[libcxx-commits] [PATCH] D131435: [libcxx] Make stdatomic.h work when included from a C source file

Shoaib Meenai via Phabricator via libcxx-commits libcxx-commits at lists.llvm.org
Wed Aug 10 13:19:01 PDT 2022


smeenai added a comment.

In D131435#3713835 <https://reviews.llvm.org/D131435#3713835>, @ldionne wrote:

>> In an ideal world, a C source file wouldn't be including the libc++ header directory in its search path, so we'd never have this issue.
>
> This.
>
>> Unfortunately, certain build environments make this hard to guarantee, and in this case it's easy to tweak this header to make it work in a C context, so I'm hoping this is acceptable.
>
> I also agree that we could try to accommodate these setups, but I'm not super eager to do that because I'm sure there are various other ways in which libc++ can break when used from C.
>
> I think a necessary input to make our mind here would be to better understand the case in which you hit this problem, and how you fixed it.

Full details follow, but the TL;DR is that our current build system setup results in C libraries getting the libc++ header dependency if they depend on any C++ libraries, and while I do plan to fix that, it's non-trivial and will take some time. I worked around this issue on our end by adding a wrapper `stdatomic.h` header (in a directory that's guaranteed to be on the include path before the libc++ header directory, so it takes precedence), defining `_LIBCPP_COMPILER_CLANG_BASED` in there, and then doing an `#include_next <stdatomic.h>` to get a working `stdatomic.h` in C mode.

On Android, libc++ isn't a system component (there is a system libc++ but apps aren't supposed to use it); instead, each app is supposed to bundle its own libc++ <https://developer.android.com/ndk/guides/cpp-support#cs>. At Meta, we build our Android apps with Buck <https://buck.build/>, and we also build libc++ (and libc++abi and libunwind, which sometimes exposes us to exciting issues like https://github.com/llvm/llvm-project/issues/56825) with Buck as part of the app build, so that it gets optimized alongside the app (in particular we're able to strip out the parts of the library that aren't used by the app, which is a huge size saving). Other libraries depend on the libc++ target the way they'd depend on any other target, and the libc++ target specifies public_include_directories <https://buck.build/rule/cxx_library.html#public_include_directories> to expose its headers to the targets that depend on it. (Because we control the full build graph, we're also just able to use exported_preprocessor_flags <https://buck.build/rule/cxx_library.html#exported_preprocessor_flags> instead of setting up `__config_site`, and ensuring that was set up properly was the motivation for my question in https://reviews.llvm.org/D121478#inline-1262415)

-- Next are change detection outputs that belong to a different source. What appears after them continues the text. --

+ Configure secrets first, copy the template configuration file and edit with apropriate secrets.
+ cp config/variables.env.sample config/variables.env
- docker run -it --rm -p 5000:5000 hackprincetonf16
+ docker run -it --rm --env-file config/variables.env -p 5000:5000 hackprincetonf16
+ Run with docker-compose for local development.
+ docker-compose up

The issue stems from another Buck setting called reexport_all_header_dependencies <https://buck.build/rule/cxx_library.html#reexport_all_header_dependencies>. When it's set to True (which is the default), header dependencies become automatically transitive, i.e. if libA depends on libB (but does not depend on libc++ directly), and libB depends on libc++, then libA automatically includes libc++'s headers. This is the root cause of our issue: we have a C library depending on some C++ libraries, and even though the C library isn't depending on libc++ directly, it's still pulling in the libc++ headers through its transitive dependencies. I want to flip this setting to False to avoid this behavior and the resulting issue, but as you can imagine we have a ton of targets that have inadvertently been depending on the auto-transitive inclusion behavior, and it'll take a while to untangle all of that. In the meantime, adding the wrapper `stdatomic.h` header works around this well enough. (I could also just modify `stdatomic.h` directly on our end, of course, but we try to only introduce local patches when absolutely necessary.)

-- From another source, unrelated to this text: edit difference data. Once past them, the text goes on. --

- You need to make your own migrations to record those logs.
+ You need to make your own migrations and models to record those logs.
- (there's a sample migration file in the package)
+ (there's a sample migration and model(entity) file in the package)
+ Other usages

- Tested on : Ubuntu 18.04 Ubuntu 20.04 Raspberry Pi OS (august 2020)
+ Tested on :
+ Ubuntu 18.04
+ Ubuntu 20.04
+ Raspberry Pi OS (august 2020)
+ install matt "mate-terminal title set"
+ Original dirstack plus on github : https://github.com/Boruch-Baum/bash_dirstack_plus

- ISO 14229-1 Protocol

> Finally, an alternative approach to this might be to try to handle C inside `__config`. We'd have to do something about the way that we define `_LIBCPP_STD_VER` and we'd probably want to have a special macro like `_LIBCPP_C_LANGUAGE` or whatever, but it might be workable if we had tests for it.
>
> I'm not closed to this patch, but I'll request changes just so we can have this discussion.

Like I said above, I have a local fix for this issue, and that works for us, so I think this comes down to whether it's purely an us problem (in which case keeping the solution on our end is likely also appropriate), or whether others are also affected and would find this useful.